A wide range of bee products is used by the Italian public. Every pharmacy carries a line of marvelously packaged goods which include honey, royal jelly or propolis as ingredients. Italy is not self-sufficient in honey production. The country produces only about 50% of its need. The rest is imported from other parts of Europe, Asia and the Americas. The honey is top quality and heavily regulated by the autorities. I visited one of the oldest beekeeping families in the Bologna area, Piana. They originally concentrated on producing queens, but now have become mostly a honey packing outfit. The laboratory at the packing plant takes up almost a quarter of the space consumed by the whole operation. Every sample of honey is tested for moisture, color, impurities, presence of hydroxymethyl furfural, and pollen content to determine floral source. The Istituto Nazionale de Apicoltura employs several experts in field of honey analysis. Recently a conference in Paris dedicated to pursuing an agreement on European honey standards when the European Economic Community becomes a reality in 1992 was held. Another activity of the National Apiculture Institute is to monitor the presence of bee disease and continually upgrade the quality of queens in the country. A test period is about to be concluded using instrumental insemination in an effort to produce pure Italian (Apis mellifera ligustica) queens of very high quality. Soon the Institute will begin releasing these queens to the beekeeping public along with instructions on how to evaluate them. The best will then be chosen to mother subsequent generations. Four values from 4 (the best) to 1 (the worst) are to be recorded by the beekeeper for each of the following characteristics: population of adult bees, brood area and quality as judged by pattern, amount of honey produced, aggressiveness, number of queen cells (used to judge swarming tendency), and behavior of the bees (whether they are calm on the combs or not).

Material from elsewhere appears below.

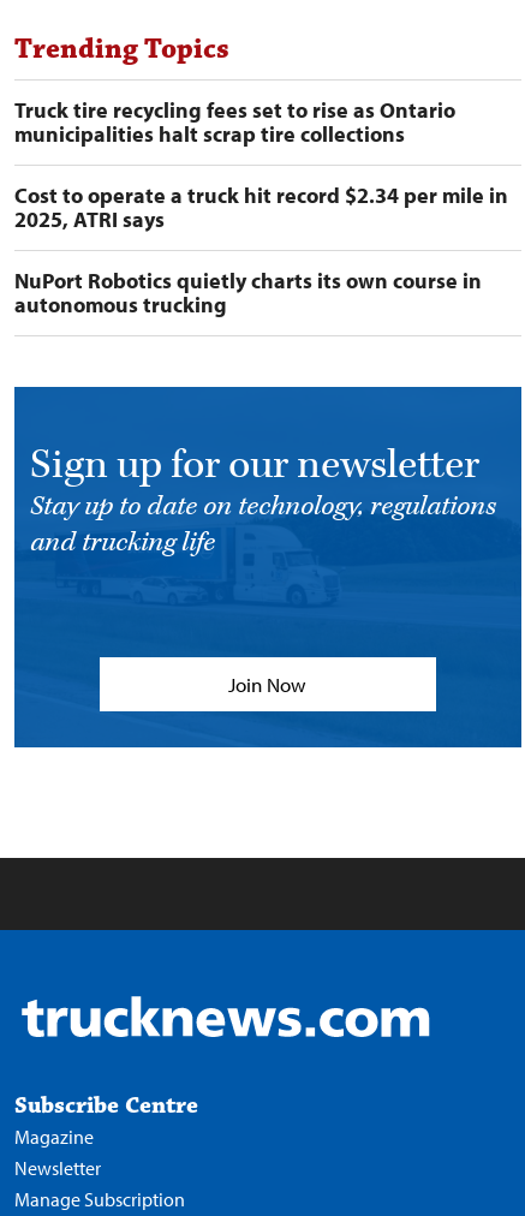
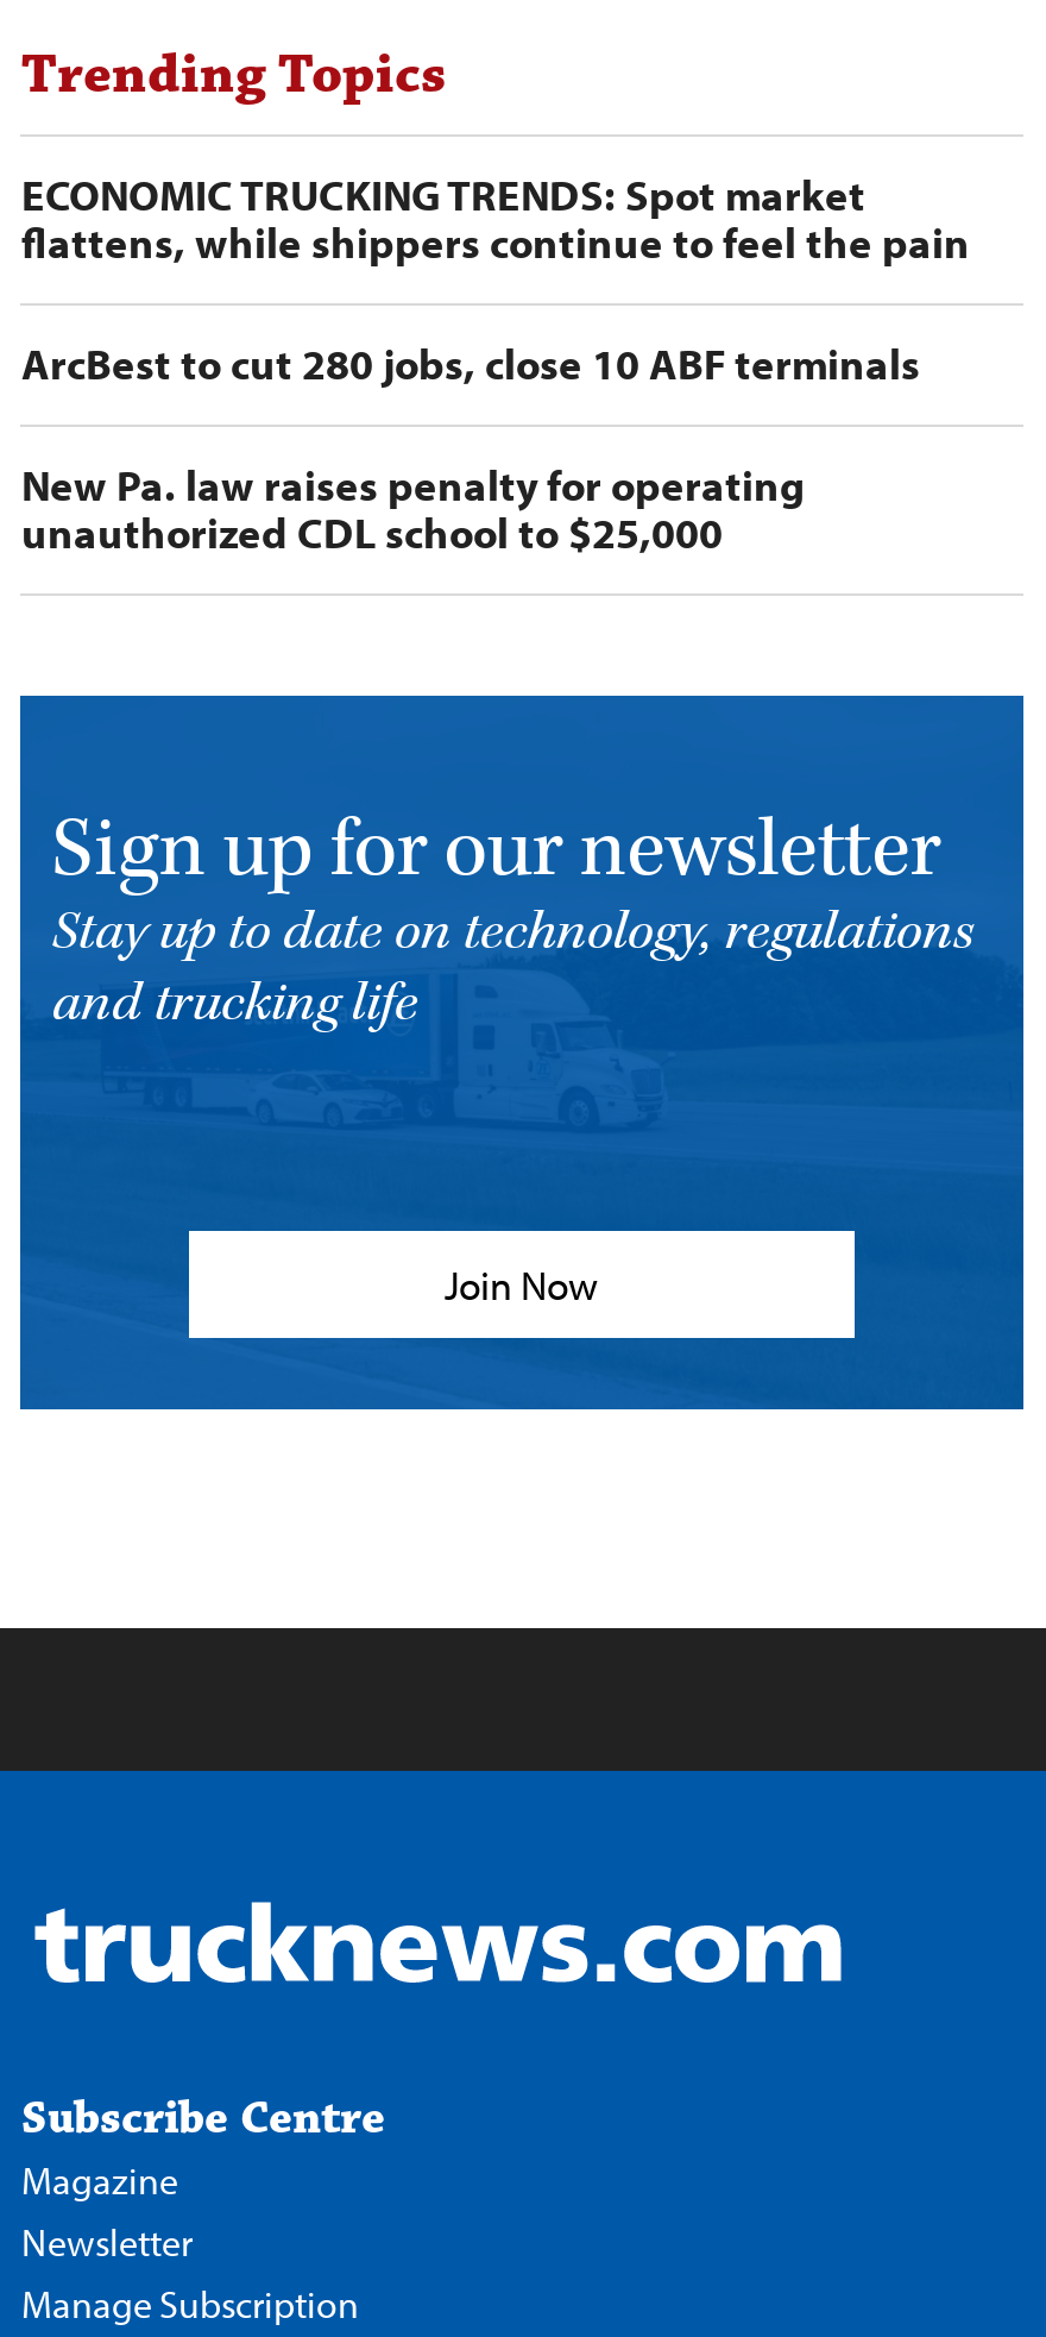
[15,96,456,148] Truck tire recycling fees set to rise as Ontario | municipalities halt scrap tire collections -> [21,168,970,270] ECONOMIC TRUCKING TRENDS: Spot market | flattens, while shippers continue to feel the pain
[15,182,509,233] Cost to operate a truck hit record $2.34 per mile in | 2025, ATRI says -> [21,337,920,392] ArcBest to cut 280 jobs, close 10 ABF terminals
[15,267,482,319] NuPort Robotics quietly charts its own course in | autonomous trucking -> [21,458,806,560] New Pa. law raises penalty for operating | unauthorized CDL school to $25,000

With arrival of Varroa in 1981, the use of pesticides by the beekeeper has become commonplace in many areas of Italy. Depending on the location in the country, four substances are currently in use: Perizin, Apitol, Apistan strips and amitraz. All appear to be extremely effective. As in the U.S., it is difficult to find Varroa damage because most colonies have been treated. However, the mite is still considered a significant problem. This is not the case for tracheal mite. The latter pest appears to have run its course, and is now found only in epidemic stages on a local level. Most beekeepers in Italy are not using menthol to treat colonies for tracheal mite, but do routinely use antibiotics for control of European foulbrood. Colonies showing symptoms of American foulbrood are destroyed, as practiced in the United States. It is obligatory for beekeepers to report occurrence of mites, nosema or the foulbroods to the veterinary authorities.

FLYWAYS FOR BEES

Dr. Elbert Jaycox in his latest "The Newsletter on Beekeeping," reflects on recent thoughts concerning flyways for bees. He suggests that the new ways scientists are using to track bees (from bar codes to radar) may reap benefits in basic research on communication and foraging behavior not possible in the past. Dr. Jaycox continues to be skeptical of those who accept Dr. Von Frisch's theories without reservation. In the article, he says that Von Frisch admitted in his own writings to killing bees that deviated from his notions on how they should be performing, and that Dr. Adrian Wenner and colleagues at the University of California, Santa Barbara, revealed that the wind, number of bees foraging at a source and the odors of bees, crop and environment played a role in the success of bees recruited to a food source. Without these additional clues, many bees could not reach their foraging goal, in spite of the dance language. Dr. Jaycox likes the idea of a bee highway in the sky, where the recruit is attracted by the collective odors of the commuters and their loads. This, he says, may be a function of wind direction, especially if an apiary is surrounded by several productive foraging areas. Dr. Larry Atkins at Riverside California, Larry Friesen a colleague of Dr. Wenner's, and Dr. Von Frisch himself noted, according to Dr. Jaycox, that bees often fly upwind while foraging.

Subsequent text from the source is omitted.